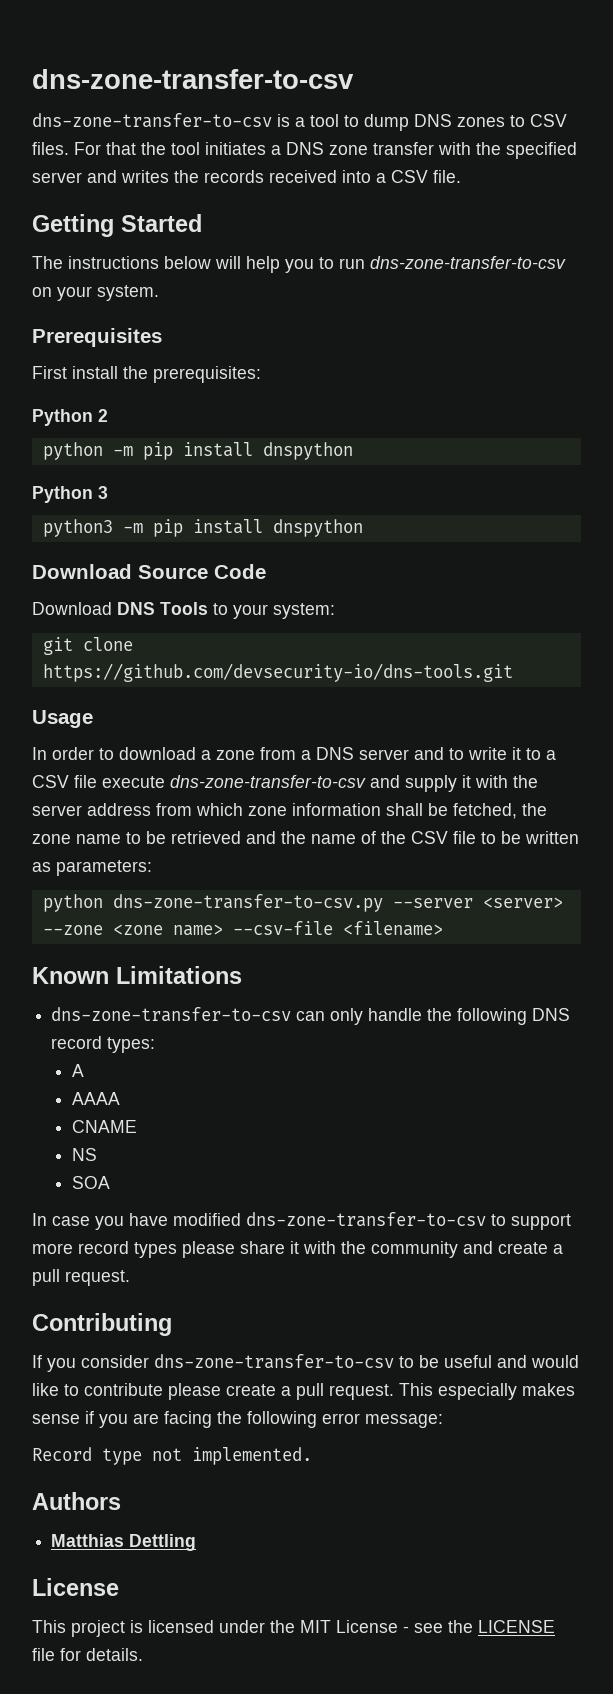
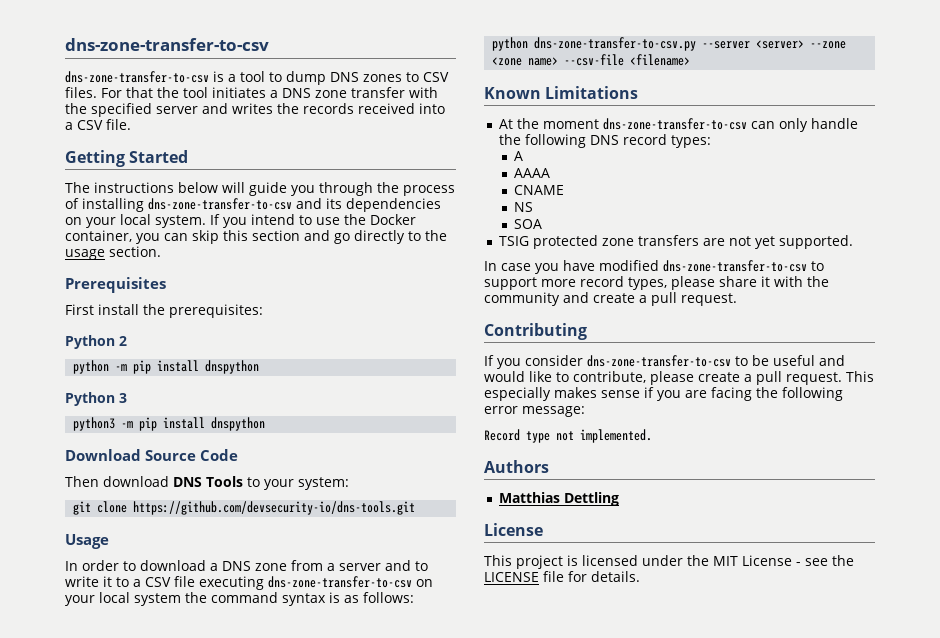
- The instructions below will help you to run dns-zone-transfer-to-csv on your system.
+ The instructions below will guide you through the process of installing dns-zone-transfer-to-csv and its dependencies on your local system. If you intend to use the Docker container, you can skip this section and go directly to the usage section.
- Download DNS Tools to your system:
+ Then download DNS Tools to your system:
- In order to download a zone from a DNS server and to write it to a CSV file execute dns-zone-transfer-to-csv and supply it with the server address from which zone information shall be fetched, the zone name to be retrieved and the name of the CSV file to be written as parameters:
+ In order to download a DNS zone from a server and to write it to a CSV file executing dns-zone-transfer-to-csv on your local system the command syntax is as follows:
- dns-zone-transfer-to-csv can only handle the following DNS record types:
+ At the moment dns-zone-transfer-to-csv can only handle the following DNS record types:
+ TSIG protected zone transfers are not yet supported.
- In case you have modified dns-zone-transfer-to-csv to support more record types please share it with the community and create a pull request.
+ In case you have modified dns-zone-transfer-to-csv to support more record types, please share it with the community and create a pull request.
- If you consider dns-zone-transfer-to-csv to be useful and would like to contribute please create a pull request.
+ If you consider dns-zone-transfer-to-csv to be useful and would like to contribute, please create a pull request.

------------------------------

■ **THE TASK**
From the entries above, copy every line where the word "types" shows up.

■ **RESPONSE BELOW**
- dns-zone-transfer-to-csv can only handle the following DNS record types:
+ At the moment dns-zone-transfer-to-csv can only handle the following DNS record types:
- In case you have modified dns-zone-transfer-to-csv to support more record types please share it with the community and create a pull request.
+ In case you have modified dns-zone-transfer-to-csv to support more record types, please share it with the community and create a pull request.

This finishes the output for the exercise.